Problem to work on ▸ In the records that follow, the lines from the one containing "in this course." to the one containing "for optimizing lookups", inclusive, are to be given again exactly.

Data listing ▸
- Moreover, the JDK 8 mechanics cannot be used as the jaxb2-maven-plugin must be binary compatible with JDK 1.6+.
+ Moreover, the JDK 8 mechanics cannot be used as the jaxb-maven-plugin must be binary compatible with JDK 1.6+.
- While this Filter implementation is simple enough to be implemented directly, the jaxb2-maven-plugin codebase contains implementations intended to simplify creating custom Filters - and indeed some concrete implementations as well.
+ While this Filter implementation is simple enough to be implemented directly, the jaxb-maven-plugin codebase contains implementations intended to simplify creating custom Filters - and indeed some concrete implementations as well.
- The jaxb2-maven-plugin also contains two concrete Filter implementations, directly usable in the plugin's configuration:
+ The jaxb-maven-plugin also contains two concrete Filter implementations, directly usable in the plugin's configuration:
---
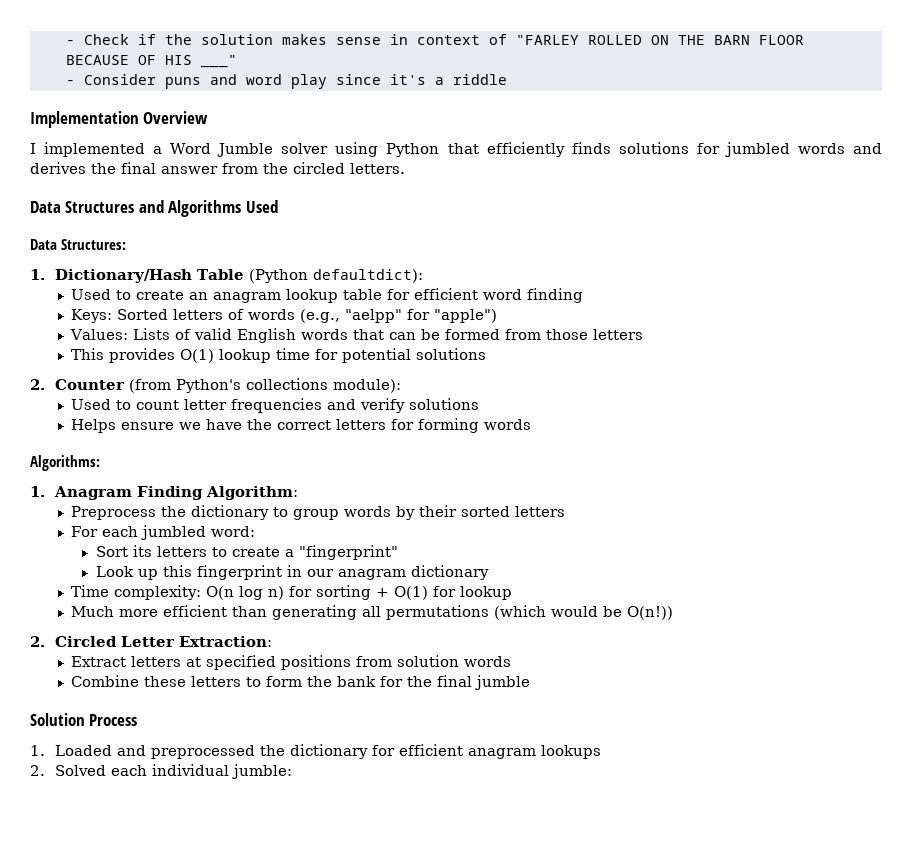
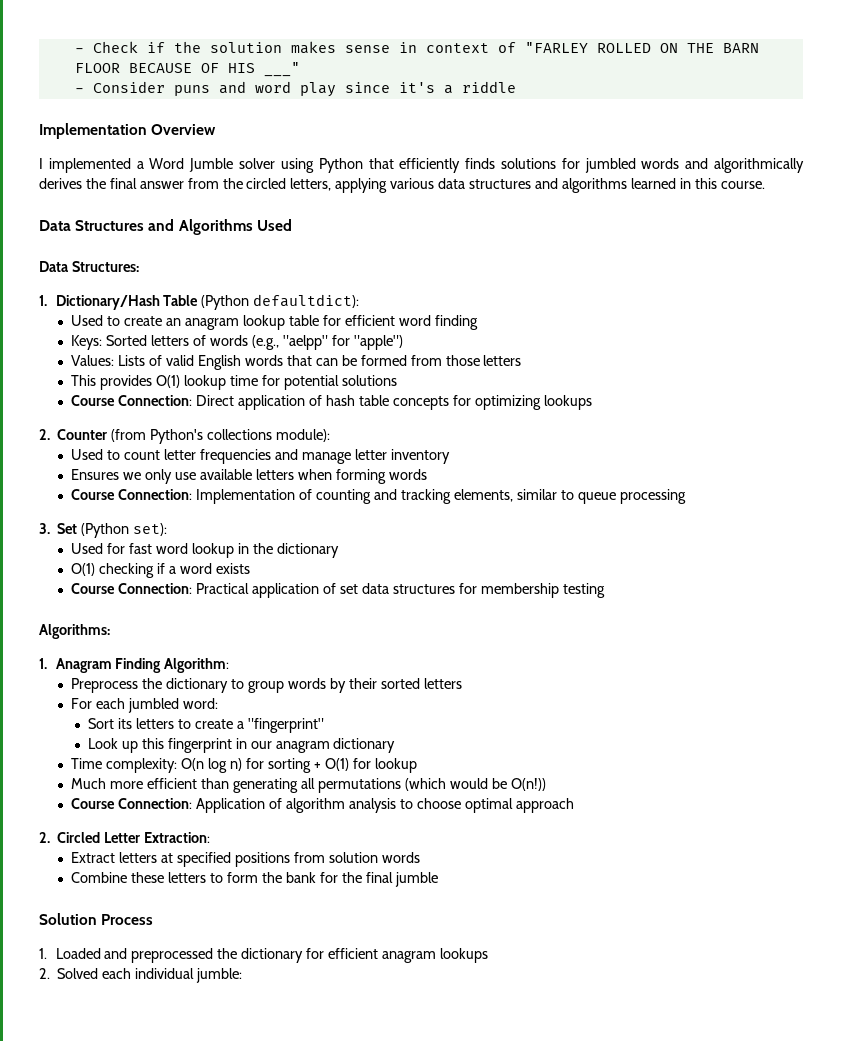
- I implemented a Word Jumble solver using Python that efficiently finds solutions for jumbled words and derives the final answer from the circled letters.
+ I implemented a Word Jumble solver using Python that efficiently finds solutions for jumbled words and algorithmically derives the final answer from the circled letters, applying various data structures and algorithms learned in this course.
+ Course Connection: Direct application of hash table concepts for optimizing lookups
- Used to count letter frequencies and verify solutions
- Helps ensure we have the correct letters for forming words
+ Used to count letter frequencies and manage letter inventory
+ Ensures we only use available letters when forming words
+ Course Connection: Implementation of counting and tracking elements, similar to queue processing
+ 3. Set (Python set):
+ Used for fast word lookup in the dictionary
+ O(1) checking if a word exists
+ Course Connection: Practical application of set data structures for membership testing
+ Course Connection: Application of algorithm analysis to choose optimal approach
* * *
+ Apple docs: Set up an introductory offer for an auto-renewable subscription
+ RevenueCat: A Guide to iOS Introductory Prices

Solution to the exercise ▸
+ I implemented a Word Jumble solver using Python that efficiently finds solutions for jumbled words and algorithmically derives the final answer from the circled letters, applying various data structures and algorithms learned in this course.
+ Course Connection: Direct application of hash table concepts for optimizing lookups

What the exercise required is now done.